Below, find each line holding "Bergen" and state how many there are, using the number alone.

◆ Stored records
- Opening Delimiter -

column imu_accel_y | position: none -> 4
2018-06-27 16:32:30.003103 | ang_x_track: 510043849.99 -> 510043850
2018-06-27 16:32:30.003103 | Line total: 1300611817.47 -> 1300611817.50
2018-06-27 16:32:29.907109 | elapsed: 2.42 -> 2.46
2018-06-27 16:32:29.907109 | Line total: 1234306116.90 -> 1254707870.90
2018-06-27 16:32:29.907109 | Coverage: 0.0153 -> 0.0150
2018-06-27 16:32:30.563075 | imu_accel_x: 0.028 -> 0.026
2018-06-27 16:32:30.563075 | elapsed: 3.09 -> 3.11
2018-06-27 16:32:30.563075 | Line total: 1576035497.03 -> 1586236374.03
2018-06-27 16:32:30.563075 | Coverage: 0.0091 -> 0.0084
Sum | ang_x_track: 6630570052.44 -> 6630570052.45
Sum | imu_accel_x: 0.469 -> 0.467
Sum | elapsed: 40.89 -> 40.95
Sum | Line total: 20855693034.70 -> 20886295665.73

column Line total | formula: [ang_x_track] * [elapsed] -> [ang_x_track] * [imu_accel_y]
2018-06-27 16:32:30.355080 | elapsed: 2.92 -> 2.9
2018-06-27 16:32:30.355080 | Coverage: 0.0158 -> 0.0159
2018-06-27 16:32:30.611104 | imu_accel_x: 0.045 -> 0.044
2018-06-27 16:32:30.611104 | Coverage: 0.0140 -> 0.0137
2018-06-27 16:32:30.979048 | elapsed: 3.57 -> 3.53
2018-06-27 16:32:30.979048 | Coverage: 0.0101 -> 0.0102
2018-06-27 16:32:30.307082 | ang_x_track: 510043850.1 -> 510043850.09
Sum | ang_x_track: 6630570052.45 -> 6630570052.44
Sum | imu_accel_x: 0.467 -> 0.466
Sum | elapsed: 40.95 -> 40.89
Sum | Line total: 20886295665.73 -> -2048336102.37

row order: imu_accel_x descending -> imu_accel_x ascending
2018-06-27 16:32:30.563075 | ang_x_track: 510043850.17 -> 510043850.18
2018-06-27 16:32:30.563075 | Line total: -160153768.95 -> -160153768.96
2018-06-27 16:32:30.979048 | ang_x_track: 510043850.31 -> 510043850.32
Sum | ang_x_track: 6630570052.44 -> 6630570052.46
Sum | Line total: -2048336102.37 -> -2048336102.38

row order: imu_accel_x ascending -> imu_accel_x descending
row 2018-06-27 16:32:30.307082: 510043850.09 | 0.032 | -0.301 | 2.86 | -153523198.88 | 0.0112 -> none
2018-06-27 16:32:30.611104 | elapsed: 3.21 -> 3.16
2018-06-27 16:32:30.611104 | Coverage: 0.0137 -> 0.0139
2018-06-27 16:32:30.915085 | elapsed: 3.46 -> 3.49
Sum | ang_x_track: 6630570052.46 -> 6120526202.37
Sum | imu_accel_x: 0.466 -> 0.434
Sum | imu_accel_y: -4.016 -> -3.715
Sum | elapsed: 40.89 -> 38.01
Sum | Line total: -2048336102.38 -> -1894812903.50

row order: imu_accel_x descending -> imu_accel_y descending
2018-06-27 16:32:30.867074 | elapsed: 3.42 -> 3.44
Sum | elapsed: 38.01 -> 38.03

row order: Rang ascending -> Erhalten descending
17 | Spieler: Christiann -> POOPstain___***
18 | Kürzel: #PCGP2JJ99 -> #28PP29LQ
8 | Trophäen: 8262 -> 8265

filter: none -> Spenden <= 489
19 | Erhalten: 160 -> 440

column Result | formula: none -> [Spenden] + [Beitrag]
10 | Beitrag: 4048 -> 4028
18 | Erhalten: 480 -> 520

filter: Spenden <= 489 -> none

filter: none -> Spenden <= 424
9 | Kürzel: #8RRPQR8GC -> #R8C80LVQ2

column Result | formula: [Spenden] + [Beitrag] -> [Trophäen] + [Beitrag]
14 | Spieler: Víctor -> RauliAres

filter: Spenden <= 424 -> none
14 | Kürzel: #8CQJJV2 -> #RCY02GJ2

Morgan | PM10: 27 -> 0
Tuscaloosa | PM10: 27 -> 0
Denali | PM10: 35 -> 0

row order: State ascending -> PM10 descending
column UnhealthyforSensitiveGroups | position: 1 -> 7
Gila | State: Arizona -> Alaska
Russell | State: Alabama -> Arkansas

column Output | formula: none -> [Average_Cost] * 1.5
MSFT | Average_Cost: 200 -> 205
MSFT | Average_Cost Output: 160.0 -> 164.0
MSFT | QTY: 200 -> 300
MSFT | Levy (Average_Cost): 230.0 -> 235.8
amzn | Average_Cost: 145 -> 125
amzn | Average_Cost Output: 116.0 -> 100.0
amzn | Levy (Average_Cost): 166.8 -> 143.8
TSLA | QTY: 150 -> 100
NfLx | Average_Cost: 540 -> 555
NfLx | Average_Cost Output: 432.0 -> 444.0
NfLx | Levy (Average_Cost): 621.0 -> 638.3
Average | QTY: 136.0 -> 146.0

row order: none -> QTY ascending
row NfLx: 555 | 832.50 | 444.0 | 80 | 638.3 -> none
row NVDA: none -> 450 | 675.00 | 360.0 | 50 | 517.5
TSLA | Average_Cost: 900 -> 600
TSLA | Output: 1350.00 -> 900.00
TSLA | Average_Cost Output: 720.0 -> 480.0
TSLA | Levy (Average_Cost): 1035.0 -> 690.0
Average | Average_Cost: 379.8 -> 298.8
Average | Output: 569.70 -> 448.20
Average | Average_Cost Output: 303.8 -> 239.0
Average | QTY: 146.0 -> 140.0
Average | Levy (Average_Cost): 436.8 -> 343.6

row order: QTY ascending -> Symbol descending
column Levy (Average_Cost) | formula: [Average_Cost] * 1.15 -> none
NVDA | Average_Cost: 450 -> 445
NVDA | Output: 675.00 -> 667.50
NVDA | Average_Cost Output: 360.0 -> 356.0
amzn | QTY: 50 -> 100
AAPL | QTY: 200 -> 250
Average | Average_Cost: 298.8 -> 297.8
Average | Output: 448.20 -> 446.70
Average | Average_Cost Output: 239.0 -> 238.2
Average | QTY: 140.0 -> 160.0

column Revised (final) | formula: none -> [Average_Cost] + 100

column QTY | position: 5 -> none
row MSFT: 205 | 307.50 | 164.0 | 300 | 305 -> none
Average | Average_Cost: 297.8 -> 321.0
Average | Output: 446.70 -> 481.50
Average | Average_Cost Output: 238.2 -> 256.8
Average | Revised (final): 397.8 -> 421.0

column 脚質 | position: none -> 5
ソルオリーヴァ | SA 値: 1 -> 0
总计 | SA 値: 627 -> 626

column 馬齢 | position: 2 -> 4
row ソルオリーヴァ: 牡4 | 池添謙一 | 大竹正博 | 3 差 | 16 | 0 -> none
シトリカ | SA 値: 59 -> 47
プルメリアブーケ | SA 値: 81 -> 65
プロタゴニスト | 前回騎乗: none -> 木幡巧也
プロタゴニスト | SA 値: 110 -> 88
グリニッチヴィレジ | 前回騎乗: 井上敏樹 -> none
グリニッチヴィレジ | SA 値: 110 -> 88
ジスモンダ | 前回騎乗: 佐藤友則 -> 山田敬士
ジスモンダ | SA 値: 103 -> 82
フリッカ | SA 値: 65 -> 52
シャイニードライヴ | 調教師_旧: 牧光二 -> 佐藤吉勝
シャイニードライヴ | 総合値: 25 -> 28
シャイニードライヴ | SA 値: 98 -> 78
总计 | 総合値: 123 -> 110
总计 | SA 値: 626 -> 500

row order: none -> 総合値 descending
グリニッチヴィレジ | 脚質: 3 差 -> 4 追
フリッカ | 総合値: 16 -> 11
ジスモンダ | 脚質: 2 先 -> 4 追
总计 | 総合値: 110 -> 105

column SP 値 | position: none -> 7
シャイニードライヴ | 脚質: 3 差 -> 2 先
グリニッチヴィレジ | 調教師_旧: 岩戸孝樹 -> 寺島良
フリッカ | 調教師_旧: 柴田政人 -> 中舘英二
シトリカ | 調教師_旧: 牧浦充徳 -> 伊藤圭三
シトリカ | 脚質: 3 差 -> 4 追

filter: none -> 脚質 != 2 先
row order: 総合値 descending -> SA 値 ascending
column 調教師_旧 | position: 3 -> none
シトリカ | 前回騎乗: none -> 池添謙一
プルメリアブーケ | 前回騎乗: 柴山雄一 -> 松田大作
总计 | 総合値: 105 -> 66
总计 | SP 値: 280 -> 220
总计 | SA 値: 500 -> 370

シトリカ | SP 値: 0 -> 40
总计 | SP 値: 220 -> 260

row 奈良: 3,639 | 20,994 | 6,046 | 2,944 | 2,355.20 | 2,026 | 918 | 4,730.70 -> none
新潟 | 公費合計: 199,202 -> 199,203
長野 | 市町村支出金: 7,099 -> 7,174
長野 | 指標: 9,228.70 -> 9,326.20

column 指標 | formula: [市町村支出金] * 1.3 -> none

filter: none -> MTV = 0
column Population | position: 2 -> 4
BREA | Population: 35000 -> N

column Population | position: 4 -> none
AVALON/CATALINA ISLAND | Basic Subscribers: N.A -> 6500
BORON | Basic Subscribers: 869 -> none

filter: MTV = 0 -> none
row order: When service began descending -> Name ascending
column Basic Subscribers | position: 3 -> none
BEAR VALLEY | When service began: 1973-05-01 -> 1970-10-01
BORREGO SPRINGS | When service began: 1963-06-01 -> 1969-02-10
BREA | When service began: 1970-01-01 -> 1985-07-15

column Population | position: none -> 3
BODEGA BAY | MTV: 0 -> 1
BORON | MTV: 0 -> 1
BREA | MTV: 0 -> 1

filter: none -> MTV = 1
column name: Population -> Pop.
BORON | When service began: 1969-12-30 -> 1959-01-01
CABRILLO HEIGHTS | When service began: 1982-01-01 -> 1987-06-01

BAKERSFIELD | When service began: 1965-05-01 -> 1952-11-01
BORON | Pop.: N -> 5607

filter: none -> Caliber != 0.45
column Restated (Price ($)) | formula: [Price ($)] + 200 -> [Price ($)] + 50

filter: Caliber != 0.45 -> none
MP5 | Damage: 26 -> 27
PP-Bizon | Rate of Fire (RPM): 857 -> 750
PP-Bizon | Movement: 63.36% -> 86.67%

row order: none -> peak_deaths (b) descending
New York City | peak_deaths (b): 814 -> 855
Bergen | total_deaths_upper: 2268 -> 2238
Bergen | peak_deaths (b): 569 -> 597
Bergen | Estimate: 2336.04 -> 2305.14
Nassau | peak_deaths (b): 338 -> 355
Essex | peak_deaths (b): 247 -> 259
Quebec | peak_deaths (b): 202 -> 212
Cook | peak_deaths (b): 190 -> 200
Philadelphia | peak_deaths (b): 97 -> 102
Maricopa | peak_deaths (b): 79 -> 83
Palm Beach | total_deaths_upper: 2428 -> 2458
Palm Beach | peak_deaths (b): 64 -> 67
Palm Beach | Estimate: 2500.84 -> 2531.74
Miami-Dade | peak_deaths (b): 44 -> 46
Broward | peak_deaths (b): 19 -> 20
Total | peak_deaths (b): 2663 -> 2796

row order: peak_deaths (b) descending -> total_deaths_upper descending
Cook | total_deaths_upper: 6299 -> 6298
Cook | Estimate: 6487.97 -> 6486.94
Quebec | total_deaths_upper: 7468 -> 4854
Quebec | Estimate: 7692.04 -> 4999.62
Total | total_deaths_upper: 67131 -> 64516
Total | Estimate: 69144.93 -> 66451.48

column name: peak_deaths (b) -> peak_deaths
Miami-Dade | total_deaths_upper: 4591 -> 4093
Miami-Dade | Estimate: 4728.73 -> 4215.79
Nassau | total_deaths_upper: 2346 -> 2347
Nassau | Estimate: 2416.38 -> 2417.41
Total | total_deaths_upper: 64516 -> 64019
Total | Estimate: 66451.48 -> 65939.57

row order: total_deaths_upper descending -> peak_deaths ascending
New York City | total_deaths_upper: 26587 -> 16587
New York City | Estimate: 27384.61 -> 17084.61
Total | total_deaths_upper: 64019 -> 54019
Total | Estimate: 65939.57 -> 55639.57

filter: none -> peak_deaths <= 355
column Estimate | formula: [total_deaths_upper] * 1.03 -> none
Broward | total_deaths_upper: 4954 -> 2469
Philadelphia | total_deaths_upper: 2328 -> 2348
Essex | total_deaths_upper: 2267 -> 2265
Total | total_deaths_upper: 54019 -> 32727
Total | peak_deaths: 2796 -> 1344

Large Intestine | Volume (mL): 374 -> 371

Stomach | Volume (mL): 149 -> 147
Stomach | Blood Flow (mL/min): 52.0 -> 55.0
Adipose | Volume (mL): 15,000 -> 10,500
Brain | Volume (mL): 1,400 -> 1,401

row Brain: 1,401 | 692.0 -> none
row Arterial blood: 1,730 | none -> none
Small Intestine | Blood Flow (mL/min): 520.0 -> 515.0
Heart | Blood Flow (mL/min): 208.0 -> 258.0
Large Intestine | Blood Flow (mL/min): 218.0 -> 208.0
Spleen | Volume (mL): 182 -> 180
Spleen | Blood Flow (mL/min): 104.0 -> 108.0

- Closing Delimiter -

◆ ANSWER SECTION
3